- _TASK DIRECTIONS_:
Reproduce the entries that follow precisely, setting aside any images.

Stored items
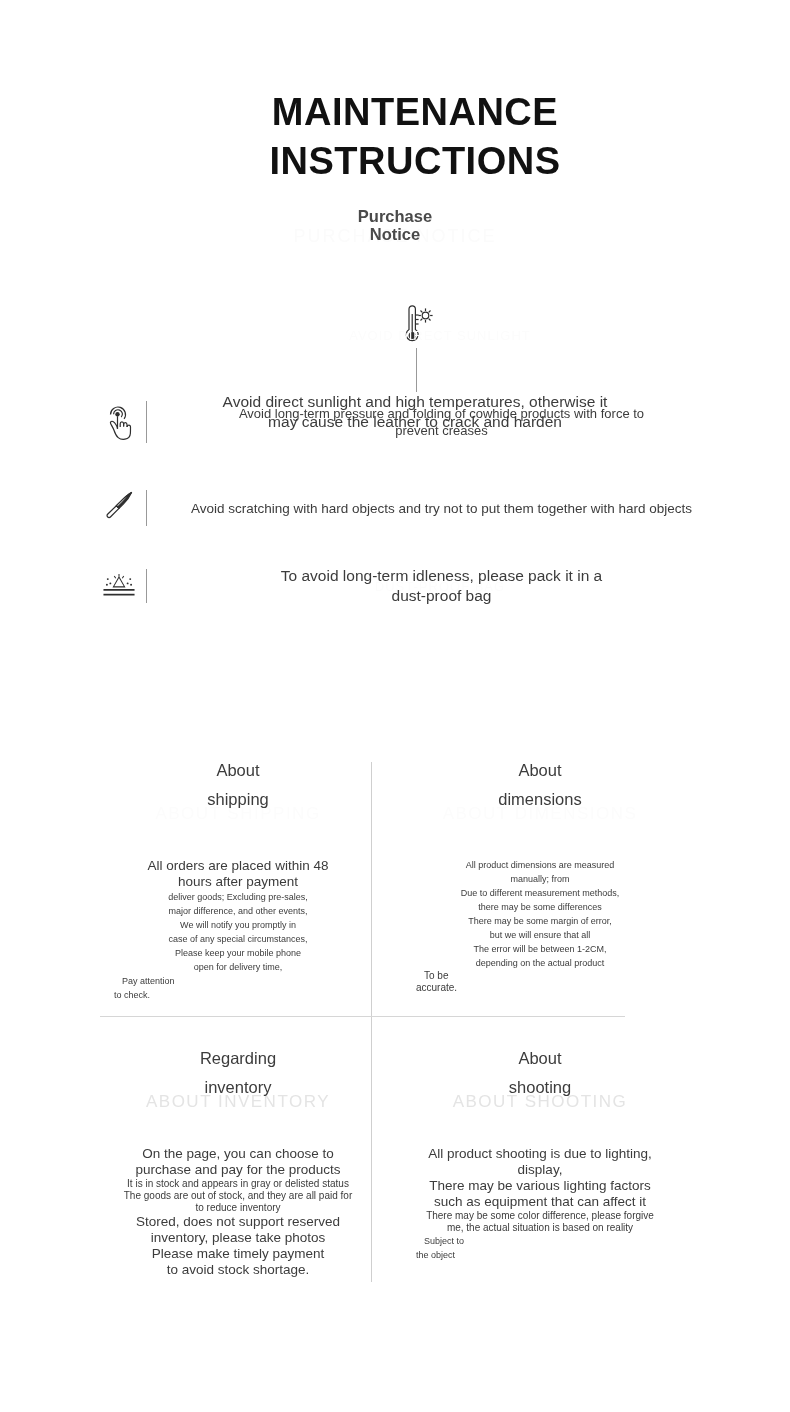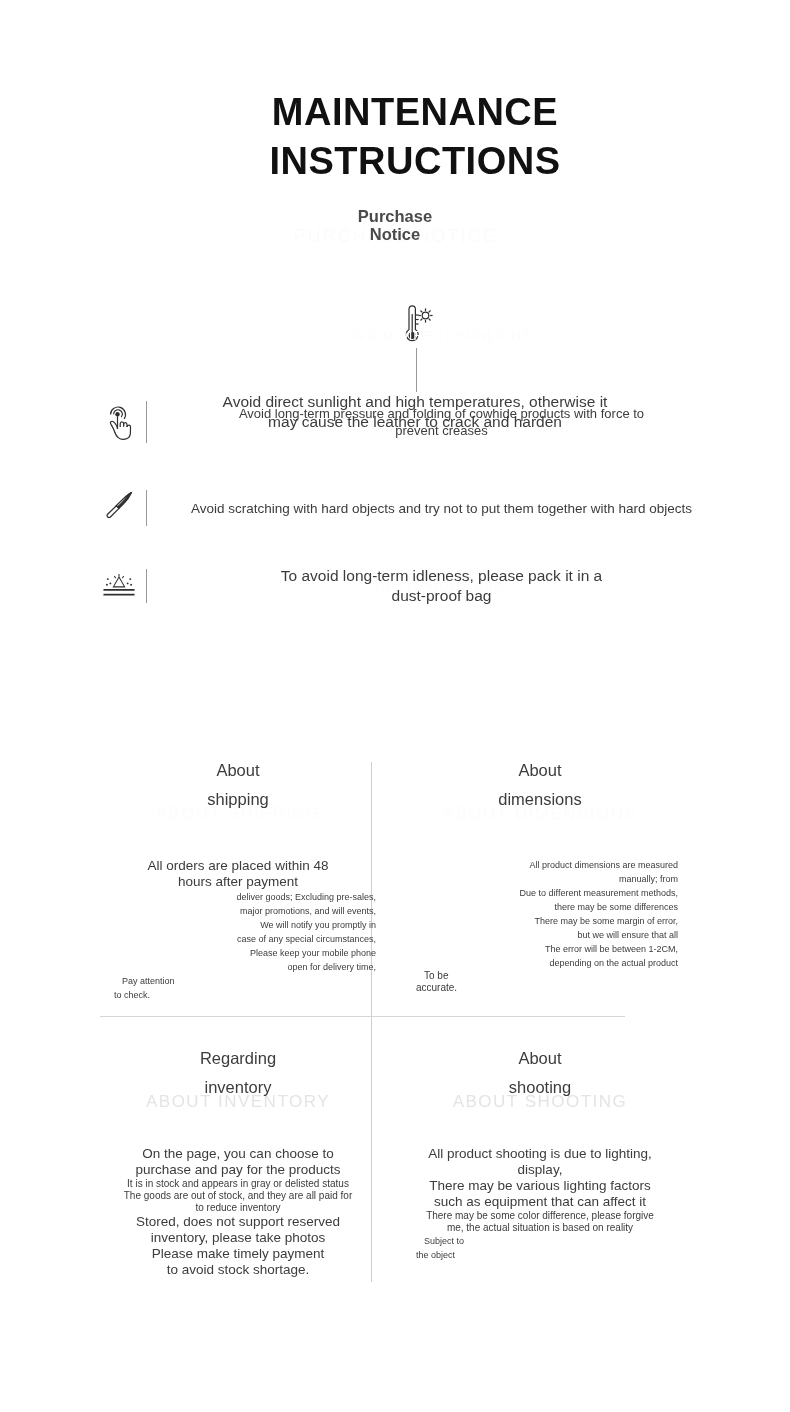--- a/index.html
+++ b/index.html
@@ -198,21 +198,21 @@
   .quad-body {
     text-align: center;
     padding-top: 20px;
   }
   .quad-body .ln {
     display: block;
     color: #3c3c3c;
     white-space: nowrap;
   }
   .ln.big   { font-size: 13.5px; line-height: 16px; }
-  .ln.small { font-size: 9px;    line-height: 14px; text-align: right; }
+  .ln.small { font-size: 9px;    line-height: 14px; }
   .ln.tiny  { font-size: 10px;  line-height: 12px; }
   .ln.left  { text-align: left; padding-left: 22px; }
   .ln.left2 { text-align: left; padding-left: 14px; }
 </style>
 </head>
 <body>
 
 <div class="page">
 
   <div class="header">
@@ -327,21 +327,21 @@
           <div class="quad-watermark wm-faint">ABOUT SHIPPING</div>
           <div class="quad-title">
             <span>About</span>
             <span class="l2">shipping</span>
           </div>
         </div>
         <div class="quad-body">
           <span class="ln big">All orders are placed within 48</span>
           <span class="ln big">hours after payment</span>
           <span class="ln small">deliver goods; Excluding pre-sales,</span>
-          <span class="ln small">major promotions, and will events,</span>
+          <span class="ln small">major difference, and other events,</span>
           <span class="ln small">We will notify you promptly in</span>
           <span class="ln small">case of any special circumstances,</span>
           <span class="ln small">Please keep your mobile phone</span>
           <span class="ln small">open for delivery time,</span>
           <span class="ln small left">Pay attention</span>
           <span class="ln small left2">to check.</span>
         </div>
       </div>
 
       <div class="quad tr">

- _RESPONSE_:
--- a/index.html
+++ b/index.html
@@ -198,21 +198,21 @@
   .quad-body {
     text-align: center;
     padding-top: 20px;
   }
   .quad-body .ln {
     display: block;
     color: #3c3c3c;
     white-space: nowrap;
   }
   .ln.big   { font-size: 13.5px; line-height: 16px; }
-  .ln.small { font-size: 9px;    line-height: 14px; text-align: right; }
+  .ln.small { font-size: 9px;    line-height: 14px; }
   .ln.tiny  { font-size: 10px;  line-height: 12px; }
   .ln.left  { text-align: left; padding-left: 22px; }
   .ln.left2 { text-align: left; padding-left: 14px; }
 </style>
 </head>
 <body>
 
 <div class="page">
 
   <div class="header">
@@ -327,21 +327,21 @@
           <div class="quad-watermark wm-faint">ABOUT SHIPPING</div>
           <div class="quad-title">
             <span>About</span>
             <span class="l2">shipping</span>
           </div>
         </div>
         <div class="quad-body">
           <span class="ln big">All orders are placed within 48</span>
           <span class="ln big">hours after payment</span>
           <span class="ln small">deliver goods; Excluding pre-sales,</span>
-          <span class="ln small">major promotions, and will events,</span>
+          <span class="ln small">major difference, and other events,</span>
           <span class="ln small">We will notify you promptly in</span>
           <span class="ln small">case of any special circumstances,</span>
           <span class="ln small">Please keep your mobile phone</span>
           <span class="ln small">open for delivery time,</span>
           <span class="ln small left">Pay attention</span>
           <span class="ln small left2">to check.</span>
         </div>
       </div>
 
       <div class="quad tr">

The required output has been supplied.